Section 15.2 requires that the City and the Union abide by the plan set forth in Addendum E. A thorough review of Addendum E reveals that there is no mandate to terminate an employee whose position requires him/her to hold a CDL solely on the grounds of a positive drug test. On the contrary, the City is required to consider the employee's total work record when it considers action to be taken upon a violation of the policy. However, the City must first determine that the employee did, in fact, violate the drug policy.

 

The evidence in the record does not support a finding that the Grievant violated the City's drug abuse policy as set forth in Addendum E of the Agreement. According to the language in the policy, a violation would occur where an employee used, abused, was dependent on an illegal drug, was under the influence or in the possession of such a substance, or sold or distributed an illegal chemical. There is no evidence in the record to show or suggest that the Grievant abused an illegal drug, was at work under the influence of one, was in possession, sold or distributed an illegal substance. The Grievant presented credible evidence that he was not chemically dependent on an illegal substance. The Grievant denied that he was a drug user and his supervisors testified that he had given them no cause to believe that he was a drug user. The City offered no evidence to the contrary, except the positive test of February 1, 2001.

 

The Grievant's positive test for the substance found in marijuana is the sole evidence of drug use. Generally, the presence of an illegal substance in one's urine sample is axiomatic with that person's use of the drug. A positive drug test constitutes a strong presumption that the person tested has somehow used that drug. However, use is not the only method by which a person may have the drug in his/her body. Federal regulations and the plan at Addendum E takes this possibility into consideration. The MRO is required to confer with the person tested to determine if the drug has been absorbed into the person's body by some other avenue. The intent of this requirement is to develop facts of intentional or negligent use of the drug versus unintentional or unknowing absorption or ingestion of the illegal substance.

 

Intentional use of an illegal substance or negligence on the person's part that leads to absorption or ingestion of the drug or chemical constitutes conduct that violates the City's drug policy. By the same standard, an employee's unintentional and unknowing absorption or consumption of an illegal substance does not violate the policy. The latter is the case here. The credible facts in this record show that the Grievant's positive test for marijuana is attributed to his consumption of two of BM's marijuana-laced brownies. The Grievant ate the brownies either late on January 27 or early on January 28. He credibly testified that he was unaware that BM had baked them with marijuana. The Grievant tested positive for marijuana on February 1, only a few days from the time he ate the brownies.

 

The City understandably questions the truthfulness of the Grievant's defense. Frankly, if the establishment of the marijuana-brownie defense was based solely on the Grievant's testimony, I would not hesitate to dismiss it. It is simply too easy a defense to contrive. However, BM testified credibly on pain of criminal prosecution. Moreover, the facts reveal that he was not a close friend or associate of the Grievant's. There is no evidence that would indicate that BM fabricated his account of making marijuana-laced brownies for his personal use. Thus, the evidence presented by BM fully corroborates the Grievant's defense.

 

I also find that the Grievant was not negligent in raising his defense after the termination action took place.

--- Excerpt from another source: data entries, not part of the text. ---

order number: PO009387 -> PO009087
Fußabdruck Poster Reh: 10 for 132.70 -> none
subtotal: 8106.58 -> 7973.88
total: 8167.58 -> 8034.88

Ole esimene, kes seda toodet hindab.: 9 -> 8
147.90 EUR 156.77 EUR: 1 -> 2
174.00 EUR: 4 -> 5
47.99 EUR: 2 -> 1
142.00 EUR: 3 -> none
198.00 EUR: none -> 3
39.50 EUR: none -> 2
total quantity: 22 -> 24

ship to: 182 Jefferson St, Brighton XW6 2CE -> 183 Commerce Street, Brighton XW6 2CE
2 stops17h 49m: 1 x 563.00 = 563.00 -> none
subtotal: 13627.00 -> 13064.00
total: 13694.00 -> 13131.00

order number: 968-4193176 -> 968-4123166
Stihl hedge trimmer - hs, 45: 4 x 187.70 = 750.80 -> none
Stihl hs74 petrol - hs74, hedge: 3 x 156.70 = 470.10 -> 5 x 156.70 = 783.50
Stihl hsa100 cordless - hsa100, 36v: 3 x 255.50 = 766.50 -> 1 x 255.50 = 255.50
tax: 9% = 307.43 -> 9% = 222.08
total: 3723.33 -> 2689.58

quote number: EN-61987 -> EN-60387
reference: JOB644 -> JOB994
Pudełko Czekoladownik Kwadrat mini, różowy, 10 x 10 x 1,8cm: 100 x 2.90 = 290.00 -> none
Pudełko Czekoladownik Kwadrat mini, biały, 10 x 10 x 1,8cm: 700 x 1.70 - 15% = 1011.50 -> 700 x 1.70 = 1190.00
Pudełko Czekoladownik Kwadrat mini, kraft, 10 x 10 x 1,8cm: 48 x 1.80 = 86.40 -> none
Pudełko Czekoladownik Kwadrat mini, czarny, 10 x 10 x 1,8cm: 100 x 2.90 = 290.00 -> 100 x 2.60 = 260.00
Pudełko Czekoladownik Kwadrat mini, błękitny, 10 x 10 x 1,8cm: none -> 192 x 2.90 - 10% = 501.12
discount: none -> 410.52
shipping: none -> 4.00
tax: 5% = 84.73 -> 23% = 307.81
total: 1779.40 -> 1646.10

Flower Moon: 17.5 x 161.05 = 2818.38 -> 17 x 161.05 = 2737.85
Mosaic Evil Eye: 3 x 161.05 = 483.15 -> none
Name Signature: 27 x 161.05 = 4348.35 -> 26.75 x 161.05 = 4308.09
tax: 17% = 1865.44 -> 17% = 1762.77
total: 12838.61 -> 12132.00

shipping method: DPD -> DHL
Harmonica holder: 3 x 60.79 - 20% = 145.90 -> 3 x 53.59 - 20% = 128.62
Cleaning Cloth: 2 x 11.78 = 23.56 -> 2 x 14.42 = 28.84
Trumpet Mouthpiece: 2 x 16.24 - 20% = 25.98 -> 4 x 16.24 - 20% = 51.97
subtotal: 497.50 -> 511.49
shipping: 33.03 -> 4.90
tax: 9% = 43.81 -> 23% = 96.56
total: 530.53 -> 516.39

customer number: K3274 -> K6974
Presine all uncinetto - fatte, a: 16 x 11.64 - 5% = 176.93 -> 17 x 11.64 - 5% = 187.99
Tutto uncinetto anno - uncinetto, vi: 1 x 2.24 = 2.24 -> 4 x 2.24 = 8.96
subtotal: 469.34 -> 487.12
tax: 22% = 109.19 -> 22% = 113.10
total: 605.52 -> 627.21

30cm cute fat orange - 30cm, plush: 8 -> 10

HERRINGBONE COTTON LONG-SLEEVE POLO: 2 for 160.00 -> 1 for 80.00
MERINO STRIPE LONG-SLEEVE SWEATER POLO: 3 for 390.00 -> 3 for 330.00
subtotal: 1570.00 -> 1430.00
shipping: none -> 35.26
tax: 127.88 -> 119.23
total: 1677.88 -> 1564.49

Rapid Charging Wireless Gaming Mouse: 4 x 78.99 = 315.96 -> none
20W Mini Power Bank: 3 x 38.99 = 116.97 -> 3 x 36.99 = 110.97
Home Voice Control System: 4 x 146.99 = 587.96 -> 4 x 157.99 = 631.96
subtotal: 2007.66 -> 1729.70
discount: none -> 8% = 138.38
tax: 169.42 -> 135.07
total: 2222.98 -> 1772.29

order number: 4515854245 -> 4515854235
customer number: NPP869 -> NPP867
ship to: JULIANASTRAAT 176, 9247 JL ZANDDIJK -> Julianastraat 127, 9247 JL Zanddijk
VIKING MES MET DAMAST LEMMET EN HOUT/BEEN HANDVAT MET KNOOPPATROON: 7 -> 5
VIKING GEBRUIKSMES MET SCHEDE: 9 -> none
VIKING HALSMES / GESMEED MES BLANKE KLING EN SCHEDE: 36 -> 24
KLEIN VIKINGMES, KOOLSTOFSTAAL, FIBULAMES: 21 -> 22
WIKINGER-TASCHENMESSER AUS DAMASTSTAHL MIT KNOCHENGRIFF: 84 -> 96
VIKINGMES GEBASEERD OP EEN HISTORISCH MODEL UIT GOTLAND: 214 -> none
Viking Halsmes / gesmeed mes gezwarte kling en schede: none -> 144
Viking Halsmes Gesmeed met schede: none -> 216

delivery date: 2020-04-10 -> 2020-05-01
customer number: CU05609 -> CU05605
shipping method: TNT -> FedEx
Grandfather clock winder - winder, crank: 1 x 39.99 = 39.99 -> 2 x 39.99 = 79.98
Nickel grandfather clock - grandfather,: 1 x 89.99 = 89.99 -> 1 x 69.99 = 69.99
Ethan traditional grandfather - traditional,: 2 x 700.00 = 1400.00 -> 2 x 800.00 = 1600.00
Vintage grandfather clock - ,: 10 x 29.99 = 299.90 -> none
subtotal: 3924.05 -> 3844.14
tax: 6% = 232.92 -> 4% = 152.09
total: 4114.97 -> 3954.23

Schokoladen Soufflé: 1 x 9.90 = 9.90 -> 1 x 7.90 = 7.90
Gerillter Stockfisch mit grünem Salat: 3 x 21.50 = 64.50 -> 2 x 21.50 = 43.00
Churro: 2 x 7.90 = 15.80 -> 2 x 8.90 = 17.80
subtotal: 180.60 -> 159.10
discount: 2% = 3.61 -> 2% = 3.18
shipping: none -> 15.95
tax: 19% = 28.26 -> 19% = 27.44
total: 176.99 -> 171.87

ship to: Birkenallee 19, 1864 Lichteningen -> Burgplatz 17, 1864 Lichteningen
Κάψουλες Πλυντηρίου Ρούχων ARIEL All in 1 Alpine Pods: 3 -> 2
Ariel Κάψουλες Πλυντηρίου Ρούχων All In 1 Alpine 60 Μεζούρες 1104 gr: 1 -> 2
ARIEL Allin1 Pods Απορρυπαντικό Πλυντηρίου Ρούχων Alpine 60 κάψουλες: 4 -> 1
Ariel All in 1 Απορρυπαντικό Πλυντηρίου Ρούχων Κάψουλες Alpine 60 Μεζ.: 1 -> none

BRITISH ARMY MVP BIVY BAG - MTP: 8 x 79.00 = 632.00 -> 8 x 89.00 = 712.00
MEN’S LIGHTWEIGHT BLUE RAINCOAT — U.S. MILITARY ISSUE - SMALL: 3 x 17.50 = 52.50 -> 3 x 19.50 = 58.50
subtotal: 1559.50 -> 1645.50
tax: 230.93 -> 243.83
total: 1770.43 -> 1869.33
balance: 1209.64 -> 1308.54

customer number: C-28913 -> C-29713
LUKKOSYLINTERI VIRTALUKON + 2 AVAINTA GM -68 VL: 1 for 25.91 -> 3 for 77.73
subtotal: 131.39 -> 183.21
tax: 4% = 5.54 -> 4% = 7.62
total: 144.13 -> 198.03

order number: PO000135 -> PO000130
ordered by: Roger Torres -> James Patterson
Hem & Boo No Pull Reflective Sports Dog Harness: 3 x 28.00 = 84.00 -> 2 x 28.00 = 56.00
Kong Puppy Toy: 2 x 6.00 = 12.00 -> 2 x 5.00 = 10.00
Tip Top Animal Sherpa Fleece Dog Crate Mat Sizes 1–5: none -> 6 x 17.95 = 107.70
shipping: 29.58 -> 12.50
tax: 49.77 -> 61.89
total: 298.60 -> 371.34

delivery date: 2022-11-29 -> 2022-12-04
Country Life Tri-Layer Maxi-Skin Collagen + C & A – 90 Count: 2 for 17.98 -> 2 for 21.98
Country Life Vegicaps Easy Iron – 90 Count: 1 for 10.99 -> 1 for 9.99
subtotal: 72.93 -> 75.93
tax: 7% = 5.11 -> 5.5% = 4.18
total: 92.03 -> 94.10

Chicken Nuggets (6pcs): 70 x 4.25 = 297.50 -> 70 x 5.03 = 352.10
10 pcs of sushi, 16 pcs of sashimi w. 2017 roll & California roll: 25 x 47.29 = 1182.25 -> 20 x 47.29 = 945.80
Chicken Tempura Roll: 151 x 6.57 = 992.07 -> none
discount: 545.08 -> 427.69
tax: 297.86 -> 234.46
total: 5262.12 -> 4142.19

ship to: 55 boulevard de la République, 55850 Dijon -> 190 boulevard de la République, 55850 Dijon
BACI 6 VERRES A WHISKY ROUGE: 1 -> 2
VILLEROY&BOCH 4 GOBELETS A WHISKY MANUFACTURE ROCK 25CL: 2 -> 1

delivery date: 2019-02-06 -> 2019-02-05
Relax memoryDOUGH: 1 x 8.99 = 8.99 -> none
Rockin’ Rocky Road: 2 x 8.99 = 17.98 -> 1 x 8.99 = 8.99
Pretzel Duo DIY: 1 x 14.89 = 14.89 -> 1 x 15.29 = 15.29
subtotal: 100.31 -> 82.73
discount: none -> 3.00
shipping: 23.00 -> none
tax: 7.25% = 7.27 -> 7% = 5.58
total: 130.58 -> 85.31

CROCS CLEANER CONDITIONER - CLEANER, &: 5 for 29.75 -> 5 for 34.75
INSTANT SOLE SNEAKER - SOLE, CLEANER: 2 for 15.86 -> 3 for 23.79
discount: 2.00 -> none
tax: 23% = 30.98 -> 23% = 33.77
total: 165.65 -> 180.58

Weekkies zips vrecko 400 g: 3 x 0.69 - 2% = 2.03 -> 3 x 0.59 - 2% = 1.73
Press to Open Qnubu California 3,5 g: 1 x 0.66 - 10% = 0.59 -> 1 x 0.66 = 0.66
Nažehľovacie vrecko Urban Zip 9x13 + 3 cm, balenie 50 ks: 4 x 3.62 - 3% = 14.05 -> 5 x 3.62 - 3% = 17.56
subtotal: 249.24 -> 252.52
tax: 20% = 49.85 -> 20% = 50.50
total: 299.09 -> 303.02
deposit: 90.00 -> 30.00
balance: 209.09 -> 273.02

He was unaware that the brownies contained marijuana until after his termination had occurred. He immediately informed his Union representative of the situation, who in turn allegedly relayed this information to an official in the City who has authority to deal with such situations. The City did not refute that the official had been so notified. Mr. Fuller made it clear in his testimony that the City was not particularly open to reasons for the Grievant's positive test inasmuch as the City had taken the position that termination was automatic when a CDL holder tested positive.

 

I find that the Grievant was not negligent by his actions when he consumed the brownies containing marijuana that led to his positive test. The restaurant where he held his second job allowed employees to eat on the premises. He partook of a meal at the end of his shift there. The worse that can be said of the Grievant's actions is that he helped himself to the brownies in the cooler without permission. While this minor pilferage may not be ethical it is a long way from negligently consuming an illegal substance. The Grievant had no reasonable expectation that the brownies contained more than the traditional ingredients. The brownies were in a public place presumably unlabeled, and no one advised him of the illegal ingredient until after his termination.

 

In view of the foregoing, I find that the Grievant did not violate the City's drug policy when he tested positive for the presence of marijuana above the screening level. Inasmuch as the Grievant's off-duty conduct of consuming brownies is not found to constitute misconduct of any sort, the action to terminate the Grievant is groundless and violates Article 9 of the Agreement. In sum, the termination lacks just cause.

 

In view of the finding of lack of just cause to sustain the Grievant's termination, it would be mere dicta to address the penalty assessment elements and affirmative defense of disparate treatment raised in this case. No penalty may be imposed where there is a finding that the employee's actions do not represent a form of wrongdoing. Therefore, this award does not presume to enter into an area that exceeds the grounds necessary to make a considered decision.

 

AWARD

 

The Grievant's termination is without just cause. The Grievant did not violate the City's drug policy when he tested positive for marijuana by his unintentional and unknowing consumption of marijuana-laced brownies baked by another individual. The grievance is sustained.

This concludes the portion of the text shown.